[WHAT TO WORK ON] Search the listing below for the line with "none -> <div>Compare</div>", then write out that line and every one after it exactly, without the pictures.

[RECORDS SHOWN]
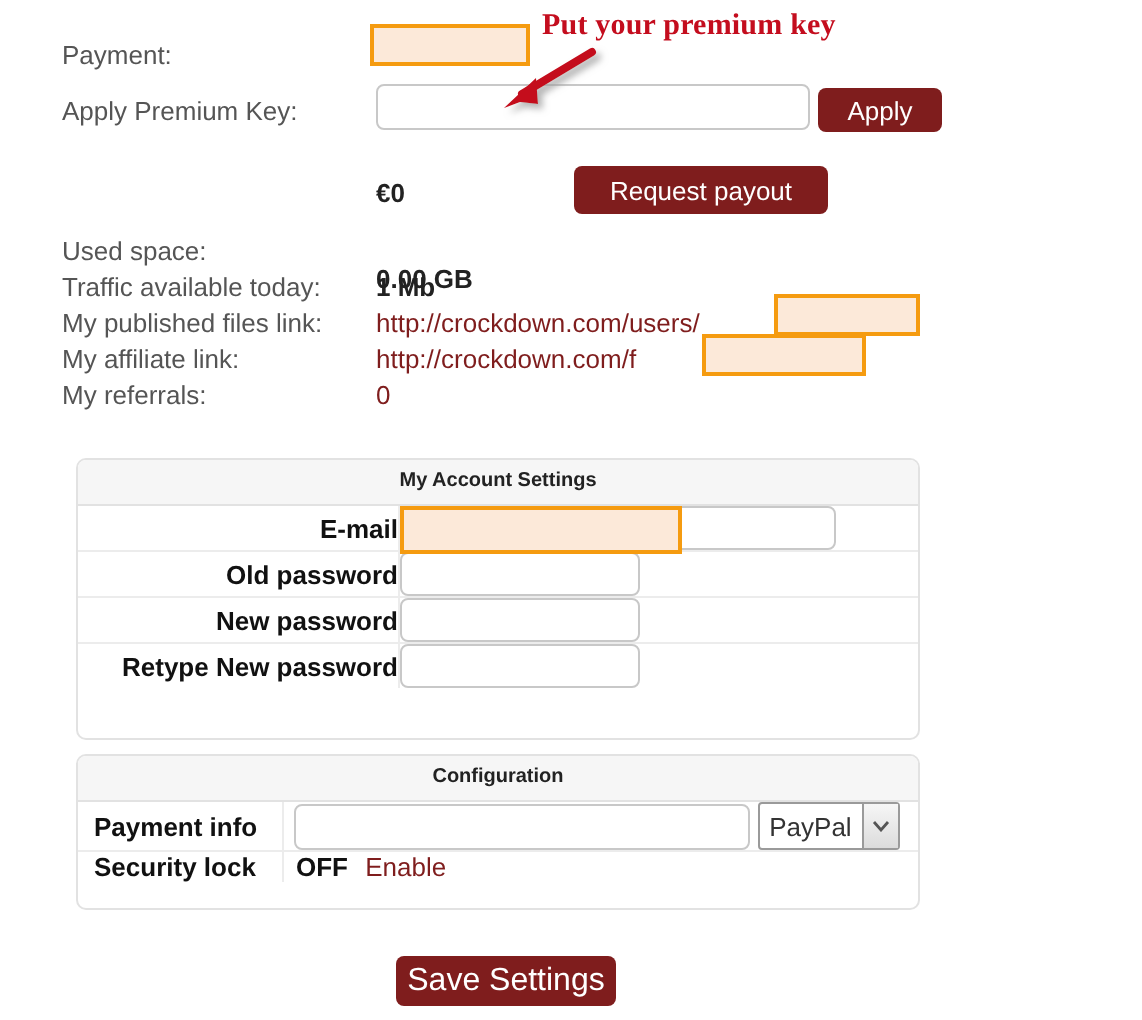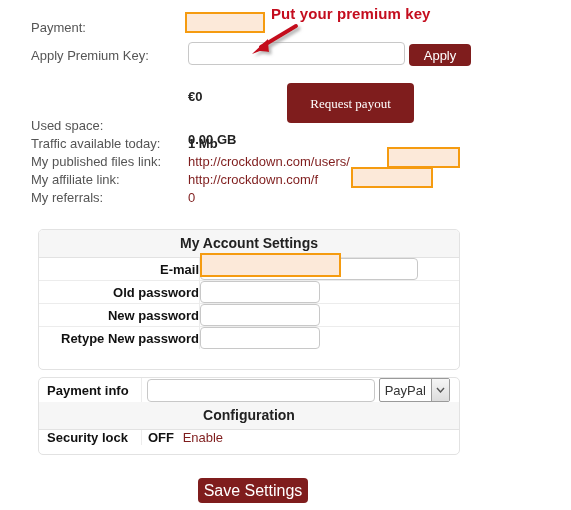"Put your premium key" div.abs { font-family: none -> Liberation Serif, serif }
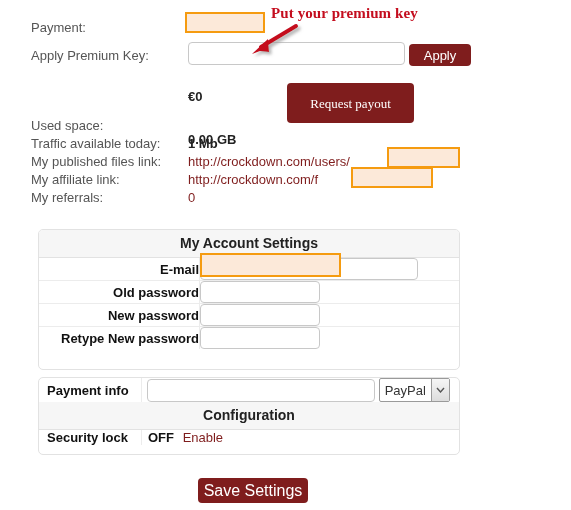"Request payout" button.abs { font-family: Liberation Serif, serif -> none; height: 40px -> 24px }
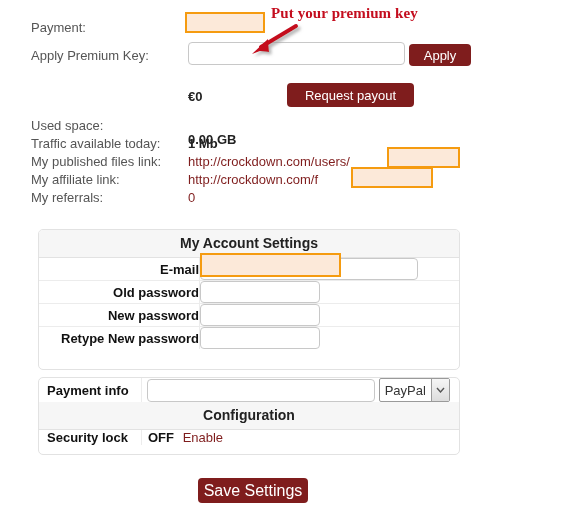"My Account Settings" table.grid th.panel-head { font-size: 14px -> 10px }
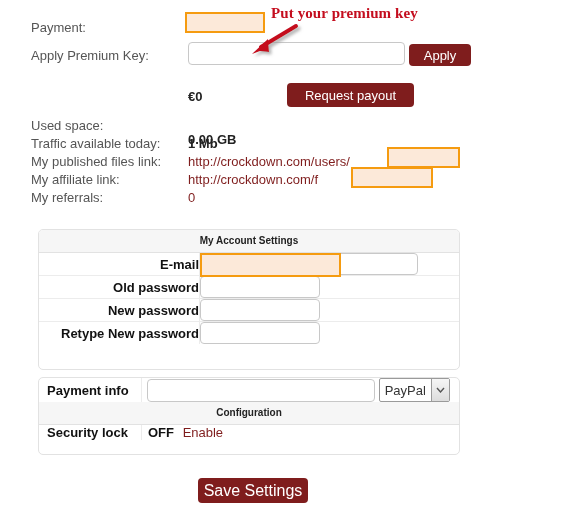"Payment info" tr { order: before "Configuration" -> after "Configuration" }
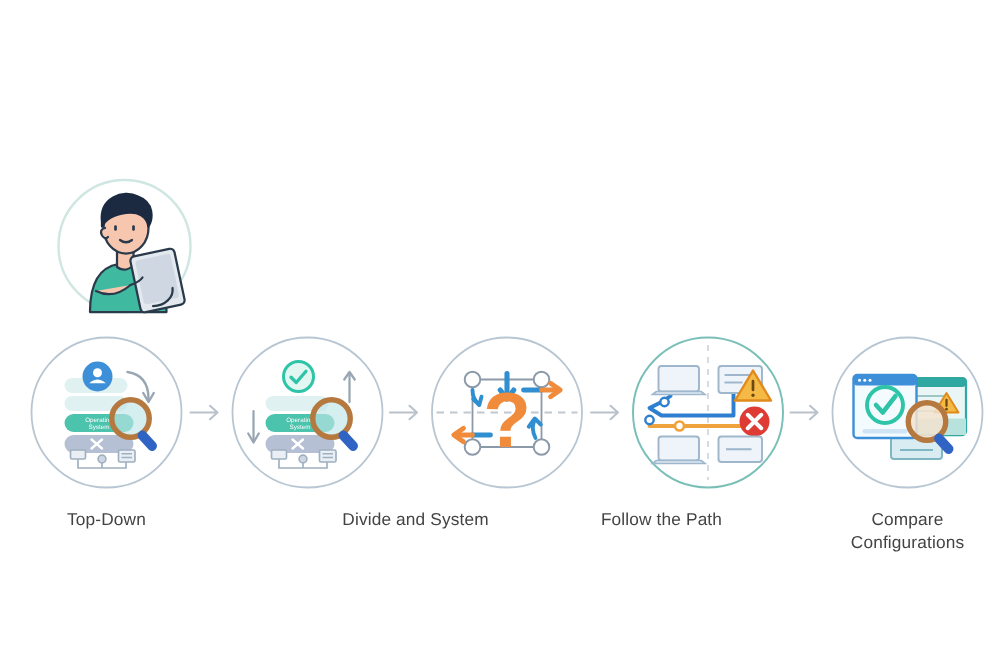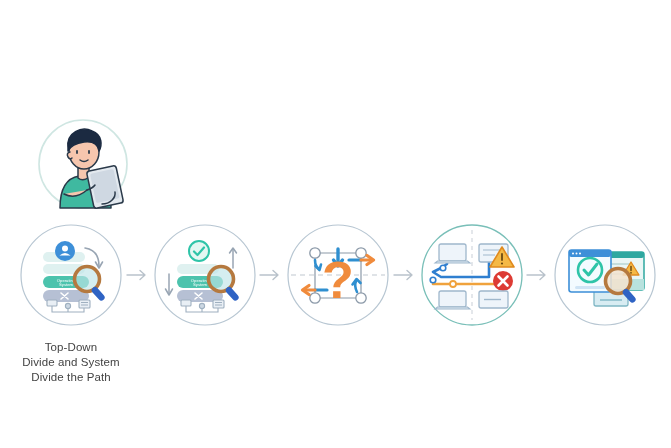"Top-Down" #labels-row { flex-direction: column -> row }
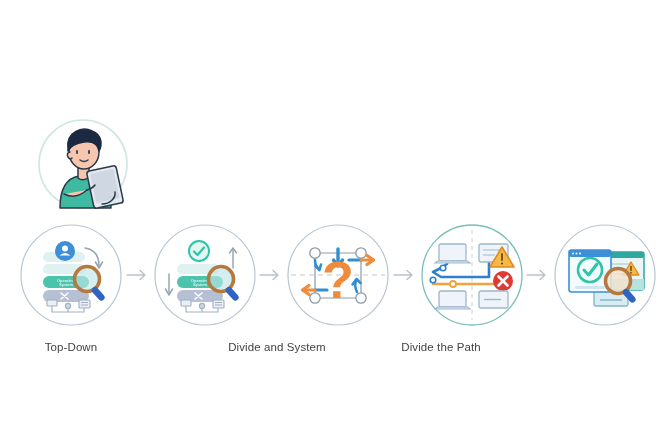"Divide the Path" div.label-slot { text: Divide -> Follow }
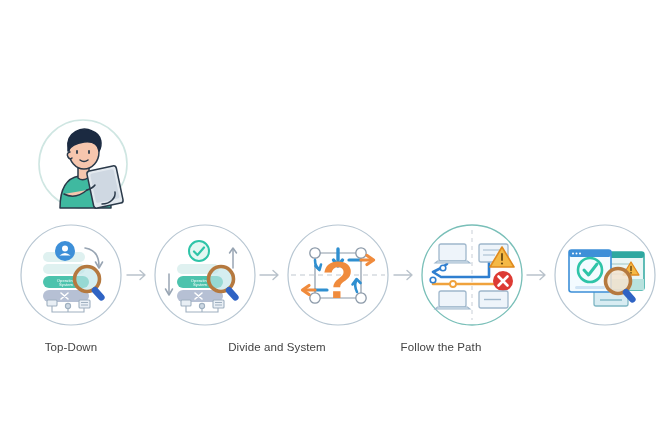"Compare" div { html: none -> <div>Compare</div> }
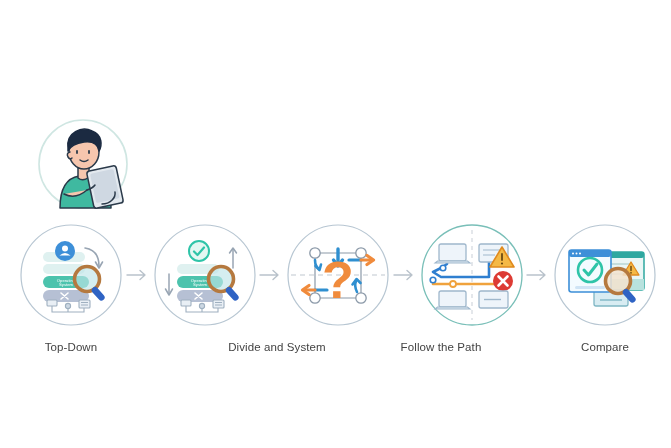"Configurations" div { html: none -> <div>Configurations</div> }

[TASK RESPONSE]
"Compare" div { html: none -> <div>Compare</div> }
"Configurations" div { html: none -> <div>Configurations</div> }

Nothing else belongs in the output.